● INPUT RECORDS:
<<<<
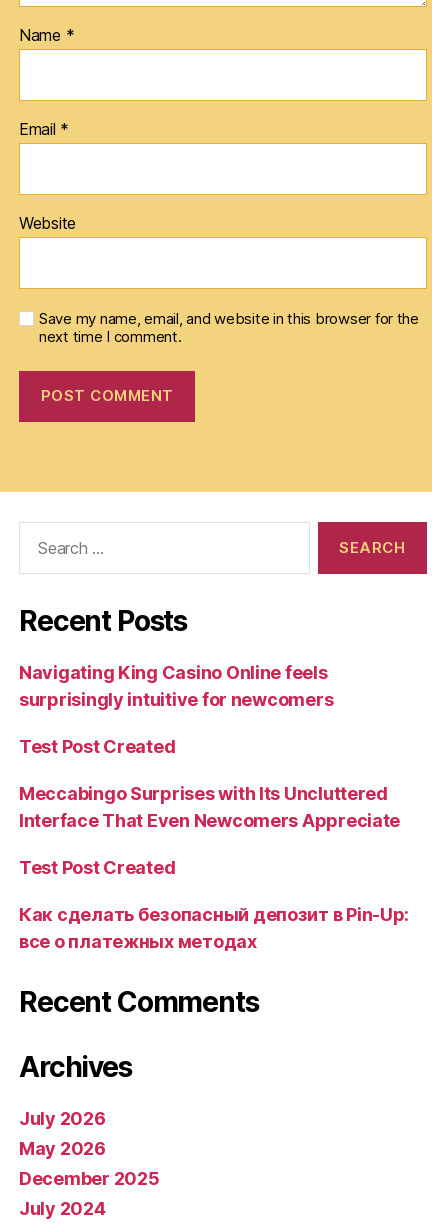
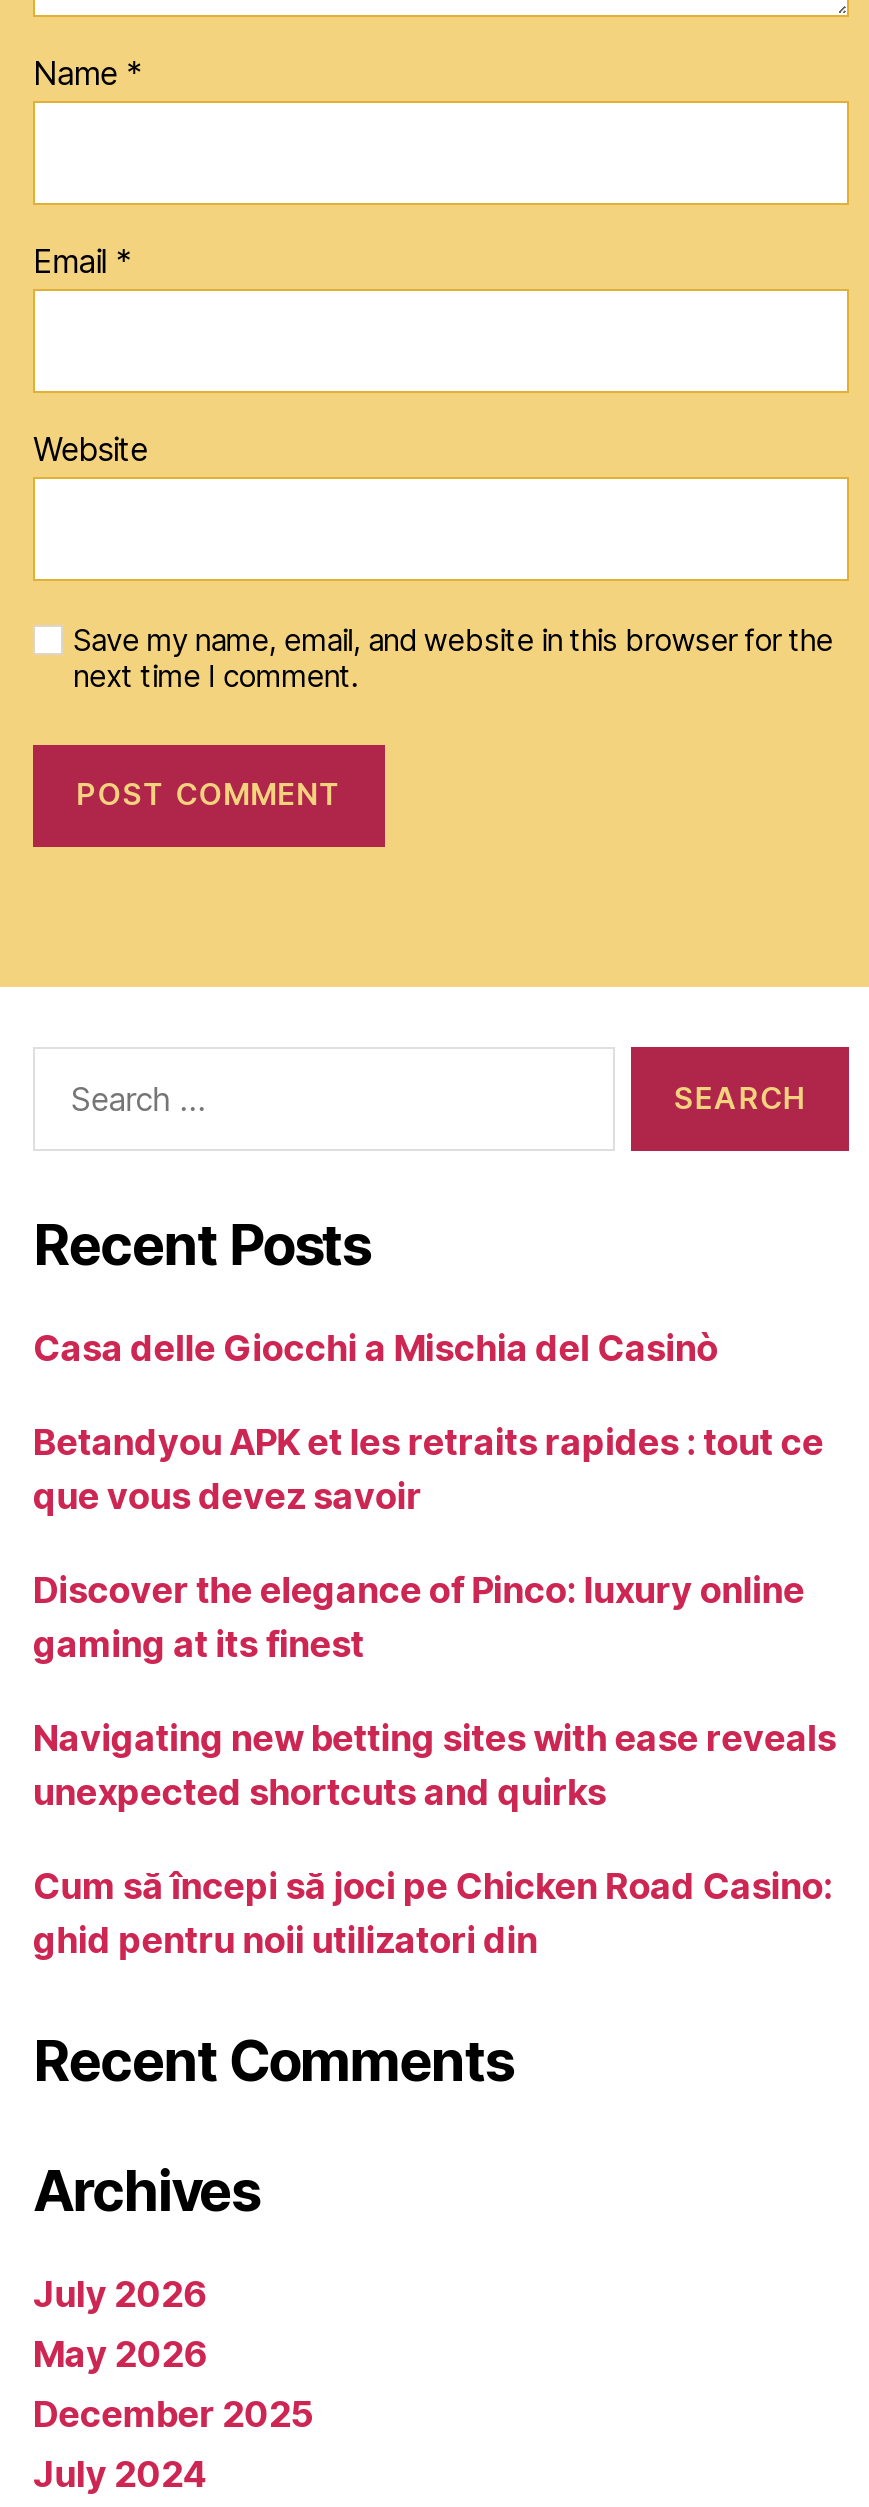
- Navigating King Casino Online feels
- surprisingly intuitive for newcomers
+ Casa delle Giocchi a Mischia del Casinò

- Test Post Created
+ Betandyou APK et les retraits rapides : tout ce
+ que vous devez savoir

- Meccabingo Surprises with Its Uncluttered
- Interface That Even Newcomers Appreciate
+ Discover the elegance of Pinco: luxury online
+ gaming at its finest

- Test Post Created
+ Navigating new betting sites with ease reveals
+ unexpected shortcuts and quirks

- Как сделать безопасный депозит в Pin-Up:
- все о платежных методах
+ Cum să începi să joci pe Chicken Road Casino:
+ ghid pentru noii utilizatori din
>>>>
<<<<
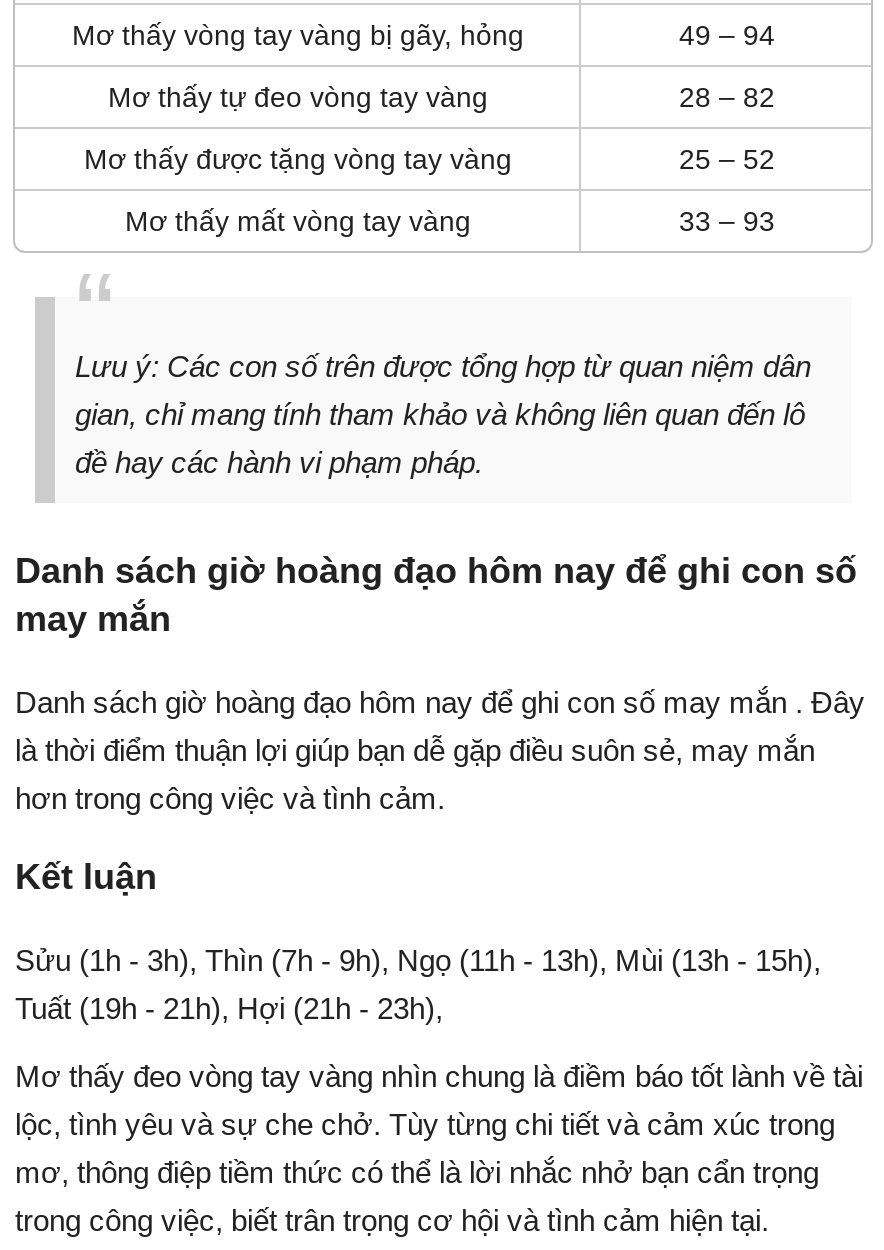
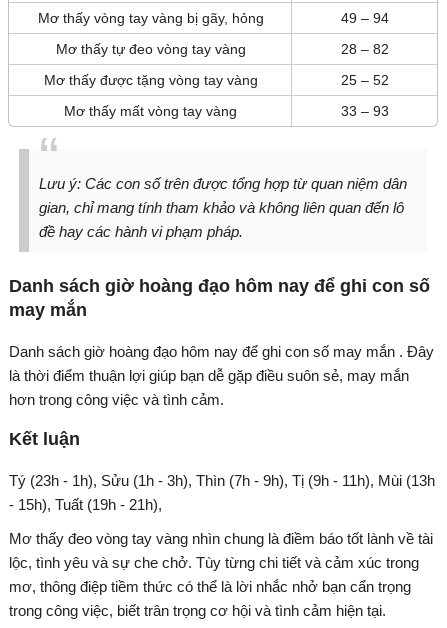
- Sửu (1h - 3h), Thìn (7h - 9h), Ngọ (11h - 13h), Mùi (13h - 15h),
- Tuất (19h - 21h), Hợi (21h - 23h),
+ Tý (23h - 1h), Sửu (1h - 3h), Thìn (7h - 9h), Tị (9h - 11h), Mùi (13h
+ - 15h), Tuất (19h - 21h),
>>>>
● INSTRUCTIONS FOR THE TASK:
Of all the entries above, repeat only the lines from the line that has "- Как сделать" to the line that has "noii utilizatori din", both lines included, exactly.

● EXPECTED ANSWER:
- Как сделать безопасный депозит в Pin-Up:
- все о платежных методах
+ Cum să începi să joci pe Chicken Road Casino:
+ ghid pentru noii utilizatori din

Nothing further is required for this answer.